# WHAT YOU WILL DO
If a line in the material below has the word "Bandz", copy it.
++++++++++++++++++++
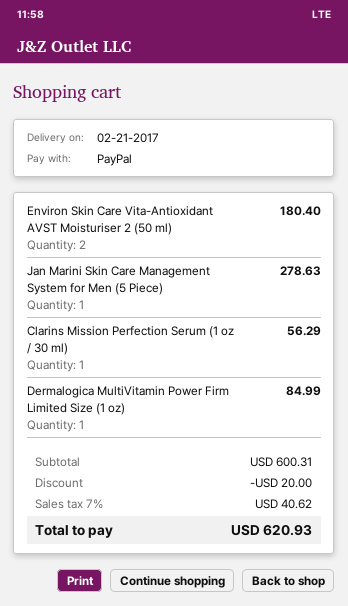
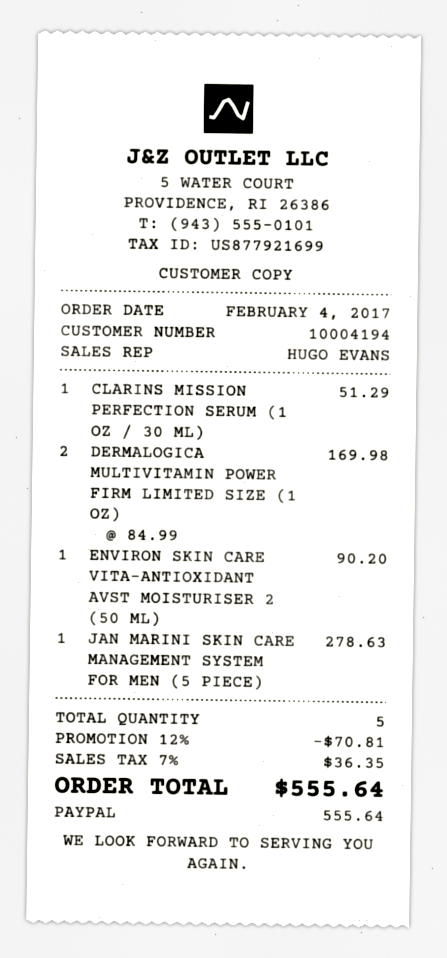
Environ Skin Care Vita-Antioxidant AVST Moisturiser 2 (50 ml): 2 for 180.40 -> 1 for 90.20
Clarins Mission Perfection Serum (1 oz / 30 ml): 1 for 56.29 -> 1 for 51.29
Dermalogica MultiVitamin Power Firm Limited Size (1 oz): 1 for 84.99 -> 2 for 169.98
discount: 20.00 -> 70.81
tax: 7% = 40.62 -> 7% = 36.35
total: 620.93 -> 555.64

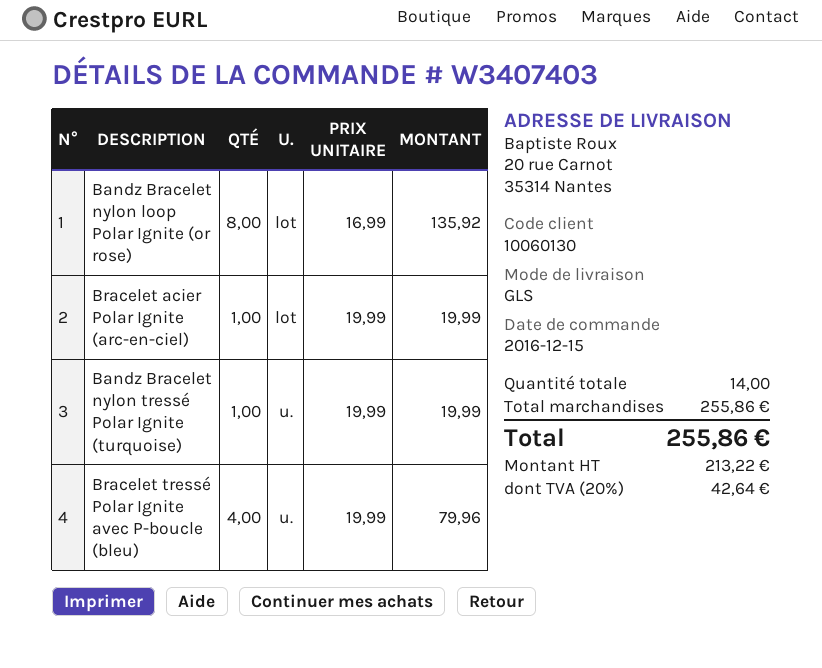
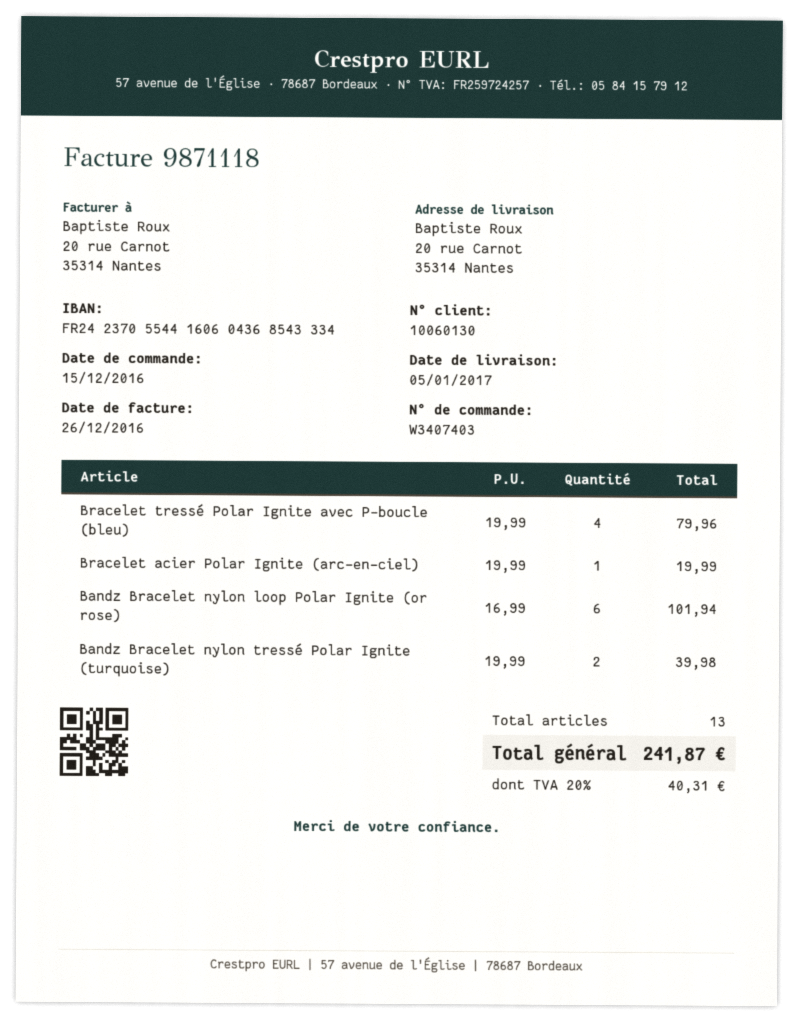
Bandz Bracelet nylon loop Polar Ignite (or rose): 8 x 16.99 = 135.92 -> 6 x 16.99 = 101.94
Bandz Bracelet nylon tressé Polar Ignite (turquoise): 1 x 19.99 = 19.99 -> 2 x 19.99 = 39.98
total quantity: 14 -> 13
tax: 20% = 42.64 -> 20% = 40.31
total: 255.86 -> 241.87

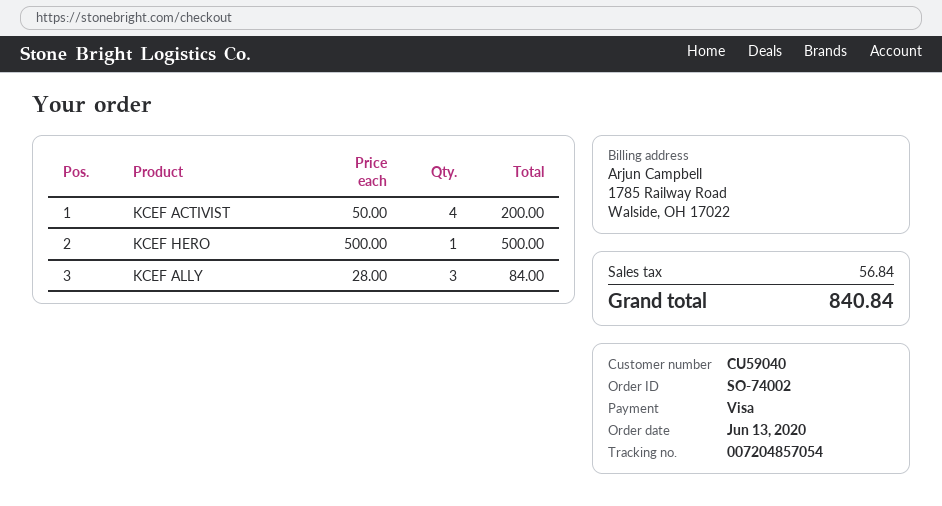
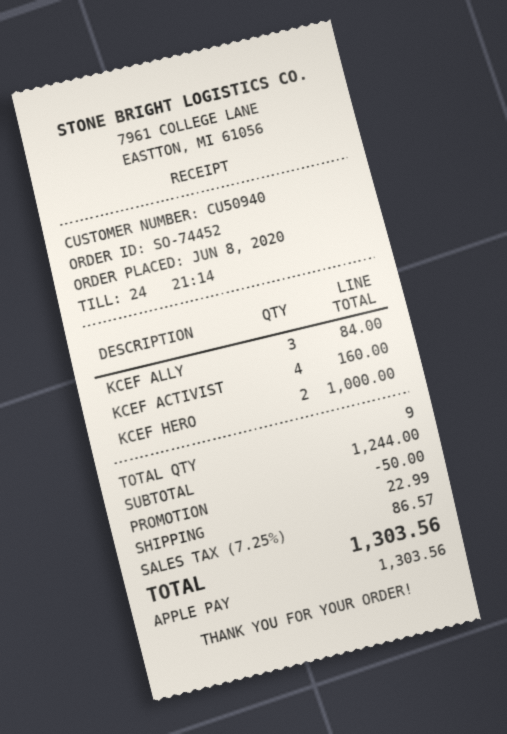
order number: SO-74002 -> SO-74452
order date: 2020-06-13 -> 2020-06-08
customer number: CU59040 -> CU50940
payment method: Visa -> Apple Pay
KCEF ACTIVIST: 4 for 200.00 -> 4 for 160.00
KCEF HERO: 1 for 500.00 -> 2 for 1000.00
discount: none -> 50.00
shipping: none -> 22.99
tax: 56.84 -> 86.57
total: 840.84 -> 1303.56

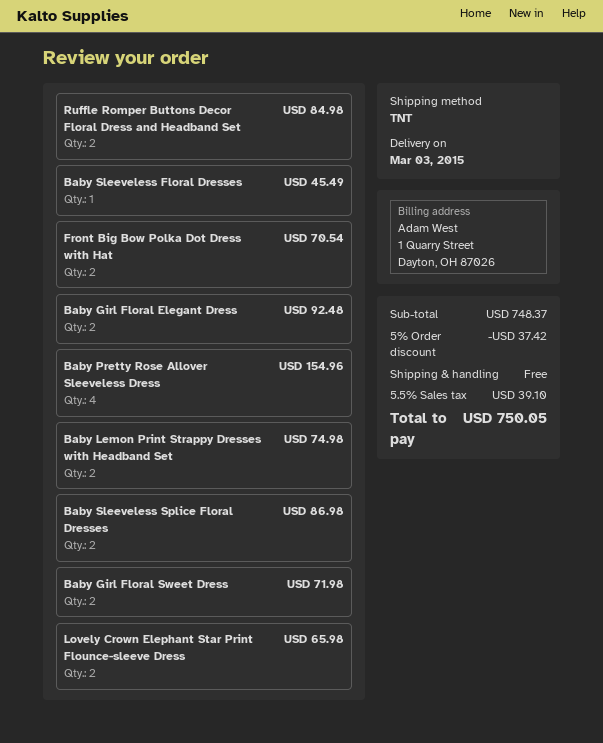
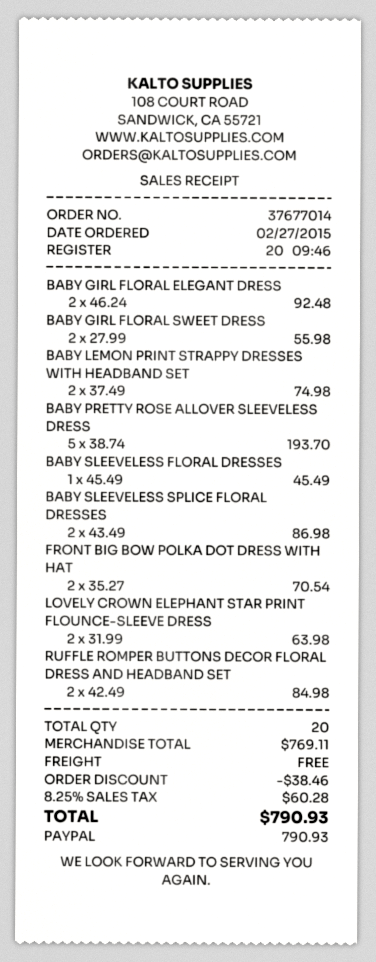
Baby Pretty Rose Allover Sleeveless Dress: 4 for 154.96 -> 5 for 193.70
Baby Girl Floral Sweet Dress: 2 for 71.98 -> 2 for 55.98
Lovely Crown Elephant Star Print Flounce-sleeve Dress: 2 for 65.98 -> 2 for 63.98
subtotal: 748.37 -> 769.11
discount: 37.42 -> 38.46
tax: 5.5% = 39.10 -> 8.25% = 60.28
total: 750.05 -> 790.93

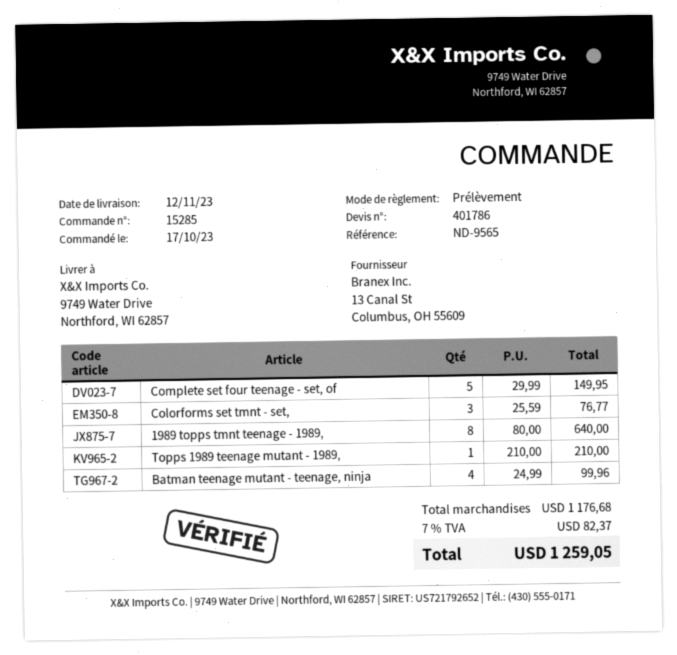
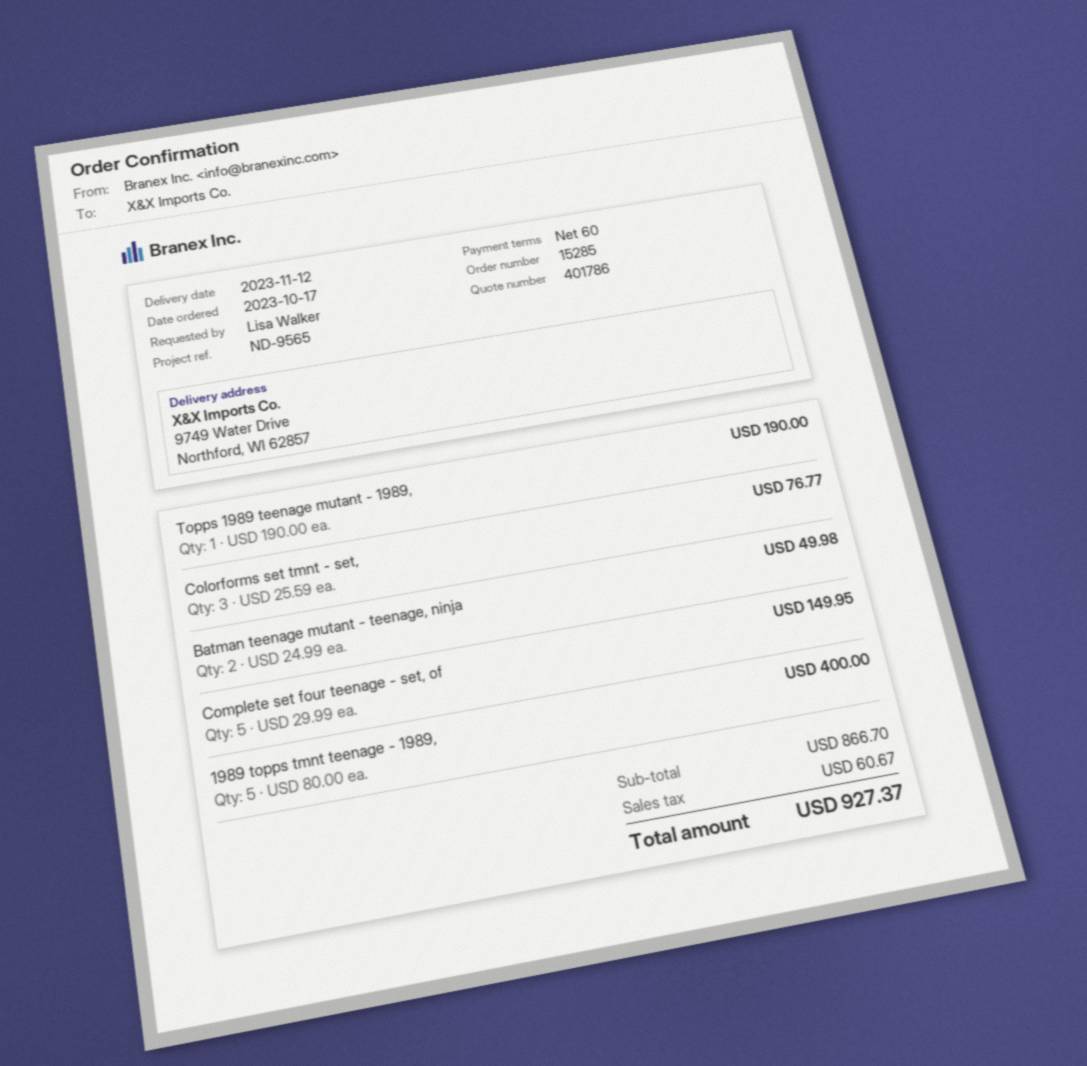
1989 topps tmnt teenage - 1989,: 8 x 80.00 = 640.00 -> 5 x 80.00 = 400.00
Topps 1989 teenage mutant - 1989,: 1 x 210.00 = 210.00 -> 1 x 190.00 = 190.00
Batman teenage mutant - teenage, ninja: 4 x 24.99 = 99.96 -> 2 x 24.99 = 49.98
subtotal: 1176.68 -> 866.70
tax: 82.37 -> 60.67
total: 1259.05 -> 927.37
++++++++++++++++++++
# RESPONSE
Bandz Bracelet nylon loop Polar Ignite (or rose): 8 x 16.99 = 135.92 -> 6 x 16.99 = 101.94
Bandz Bracelet nylon tressé Polar Ignite (turquoise): 1 x 19.99 = 19.99 -> 2 x 19.99 = 39.98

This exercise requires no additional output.